Separately, a new lobbying disclosure from King & Spalding shows that the firm has been trying to get lawmakers to press the Biden administration to speak up against the draft bill. The firm reached out to the offices of Sens. Coons and Hagerty as well as Rep. Michael McCaul (R-Texas), the top Republican on the House Foreign Affairs Committee, with a form letter calling the nationality provision “discriminatory on its face” and arguing that it violates international law.

A State Department spokesperson tells Foreign Lobby Report that US Ambassador to the DRC Michael Hammer “has made clear publicly and privately the US government’s concerns about the proposed nationality law,” notably via a July 8 retweet echoing UN special representative Bintou Keita’s call for “inclusive elections” and warning against “the potentially dangerous consequences of a debate cleaving on nationality.”
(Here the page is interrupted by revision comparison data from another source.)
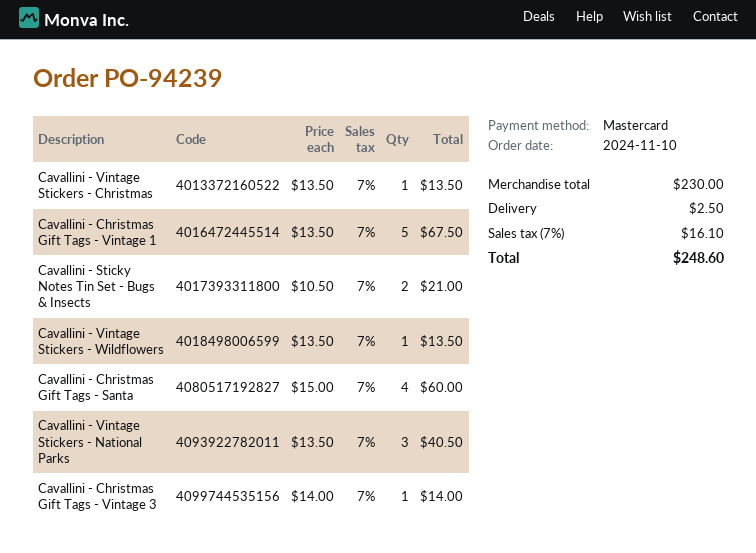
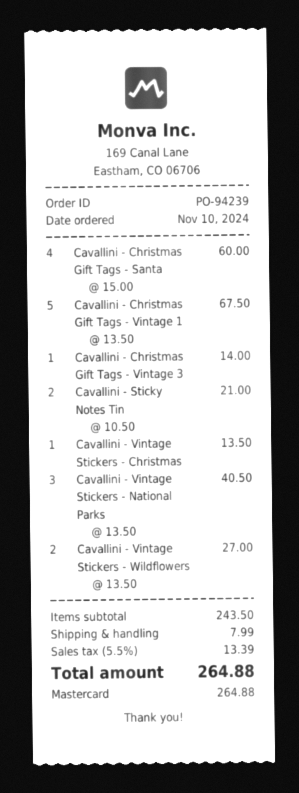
Cavallini - Vintage Stickers - Wildflowers: 1 x 13.50 = 13.50 -> 2 x 13.50 = 27.00
subtotal: 230.00 -> 243.50
shipping: 2.50 -> 7.99
tax: 7% = 16.10 -> 5.5% = 13.39
total: 248.60 -> 264.88

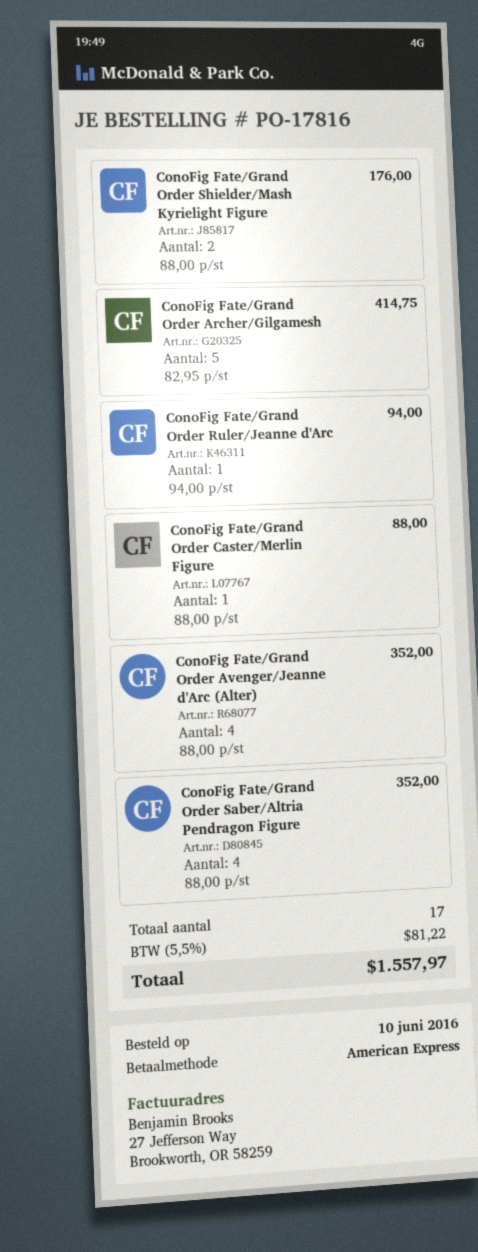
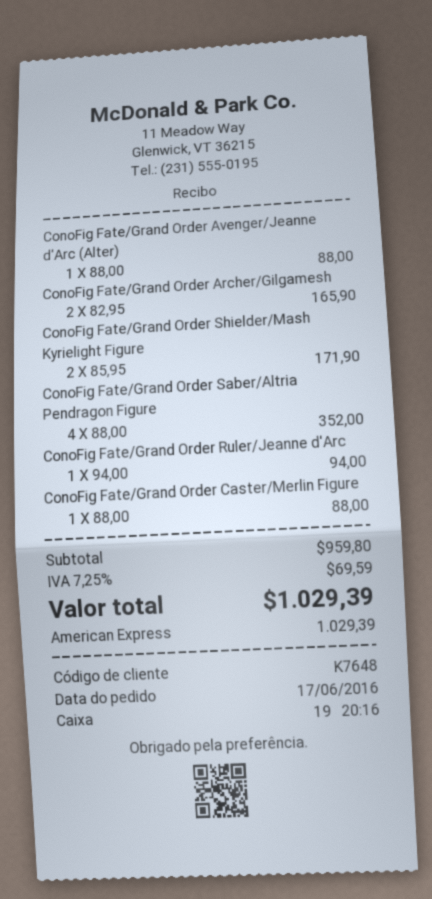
order date: 2016-06-10 -> 2016-06-17
ConoFig Fate/Grand Order Shielder/Mash Kyrielight Figure: 2 x 88.00 = 176.00 -> 2 x 85.95 = 171.90
ConoFig Fate/Grand Order Archer/Gilgamesh: 5 x 82.95 = 414.75 -> 2 x 82.95 = 165.90
ConoFig Fate/Grand Order Avenger/Jeanne d'Arc (Alter): 4 x 88.00 = 352.00 -> 1 x 88.00 = 88.00
tax: 5.5% = 81.22 -> 7.25% = 69.59
total: 1557.97 -> 1029.39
‘Furthermore,” the State Department spokesperson went on, “the US view is that the next election should occur in 2023 consistent with the Congolese constitution, be free and fair, and be held with transparency.”

READ MORE:
Congolese millionaire politician Moise Katumbi restarts US lobbying ahead of 2023 election

Europe

France: Chicago-based public relations firm Edelman is touting AXA‘s embrace of President Joe Biden‘s green agenda as part of its $150,000 contract to boost the French insurance giant’s profile in the US.

Middle East

Qatar: The Embassy of Qatar in Washington has renewed its $50,000-a-month lobbying contract with Neale Creek for another two years, starting Sept. 1. The firm’s founder, Andrew King, is a former deputy chief of staff to Sen. Lindsey Graham (R-S.C.). King is the only registered agent on the account. He began lobbying for the embassy in September 2019 as Qatar battled regional rivals Saudi Arabia and the United Arab Emirates for influence in Washington after the two countries imposed an embargo on Doha in June 2017. King is tasked with lobbying the US government and implementing a public relations strategy for the promotion of business with Qatar.

Business lobbying

​Ionic Rare Earths Limited (Australia): ​Australian mining company Ionic Rare Earths Limited has hired Military Diplomacy Strategies of Tampa to lobby on “issues related to the production and sale of rare earth products.” The company is developing a rare earth oxide deposit in Makuutu, Uganda. Earlier this year the company signed a non-binding memorandum of understanding with China Rare Metals and Rare Earth, a subsidiary of rare earths miner Aluminium Corporation of China (Chinalco).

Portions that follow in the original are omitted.